Also, judging someone’s health status based on body-mass index (BMI) alone has been widely criticized as an inaccurate measure in terms of overall health. Instead, most healthcare providers now prefer waist circumference as an indicator for weight-related health issues.

According to guidelines published by the National Institutes of Health (NIH), overweight people can be considered healthy if their waist size does not exceed 40 inches for men, or 35 inches for women, and if they don’t have high blood pressure, high blood sugar, or high cholesterol.

However, when it comes to obesity (BMI of 30 and above), almost all studies agree that even being relatively fit cannot offset the health risks.

The issue is not so much the extra weight itself but what is called “metabolic health.” For any person – obese, overweight, or normal-weight – to be metabolically healthy, his or her blood pressure must be less than 130/85 mmHg, triglycerides under 150 mg/dL, fasting blood sugar equal to or lower than 100 mg/dL, and HDL (“good”) cholesterol above 40 mg/dL in men and 50 mg/dL in women.
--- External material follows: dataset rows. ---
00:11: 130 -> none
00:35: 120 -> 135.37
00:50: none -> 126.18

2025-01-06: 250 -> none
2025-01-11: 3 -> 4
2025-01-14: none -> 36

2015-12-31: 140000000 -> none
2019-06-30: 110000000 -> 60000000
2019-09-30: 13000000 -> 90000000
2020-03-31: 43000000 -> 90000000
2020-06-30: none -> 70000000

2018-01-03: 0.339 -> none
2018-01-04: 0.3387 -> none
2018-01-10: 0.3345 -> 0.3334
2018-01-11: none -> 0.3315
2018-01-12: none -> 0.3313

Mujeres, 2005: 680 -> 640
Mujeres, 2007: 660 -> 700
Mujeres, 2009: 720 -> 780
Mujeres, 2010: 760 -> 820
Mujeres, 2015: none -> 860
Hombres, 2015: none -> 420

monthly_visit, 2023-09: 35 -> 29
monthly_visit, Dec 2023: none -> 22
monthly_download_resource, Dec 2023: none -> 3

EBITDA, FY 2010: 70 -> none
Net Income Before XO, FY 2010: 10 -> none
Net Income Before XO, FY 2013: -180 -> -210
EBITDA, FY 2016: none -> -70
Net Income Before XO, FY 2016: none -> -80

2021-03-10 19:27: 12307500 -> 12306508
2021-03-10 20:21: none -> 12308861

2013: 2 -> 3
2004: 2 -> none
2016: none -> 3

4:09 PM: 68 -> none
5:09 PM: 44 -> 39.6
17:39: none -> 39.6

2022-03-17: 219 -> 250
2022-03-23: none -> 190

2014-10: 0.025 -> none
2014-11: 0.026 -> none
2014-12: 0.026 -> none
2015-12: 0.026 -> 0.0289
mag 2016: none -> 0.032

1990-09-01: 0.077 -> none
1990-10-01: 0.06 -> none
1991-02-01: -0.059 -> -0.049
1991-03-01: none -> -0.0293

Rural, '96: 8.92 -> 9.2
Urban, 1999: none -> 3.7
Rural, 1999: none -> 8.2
But what about the so-called “obesity paradox,” a finding that overweight and moderately obese patients who suffer from chronic conditions like diabetes or heart disease sometimes outlive their normal-weight counterparts with the same disease? There may be a number of explanations for this, including genetic differences and access to treatment options. Either way, the fact remains that both weight management and fitness are important factors for good health, as is dietary quality.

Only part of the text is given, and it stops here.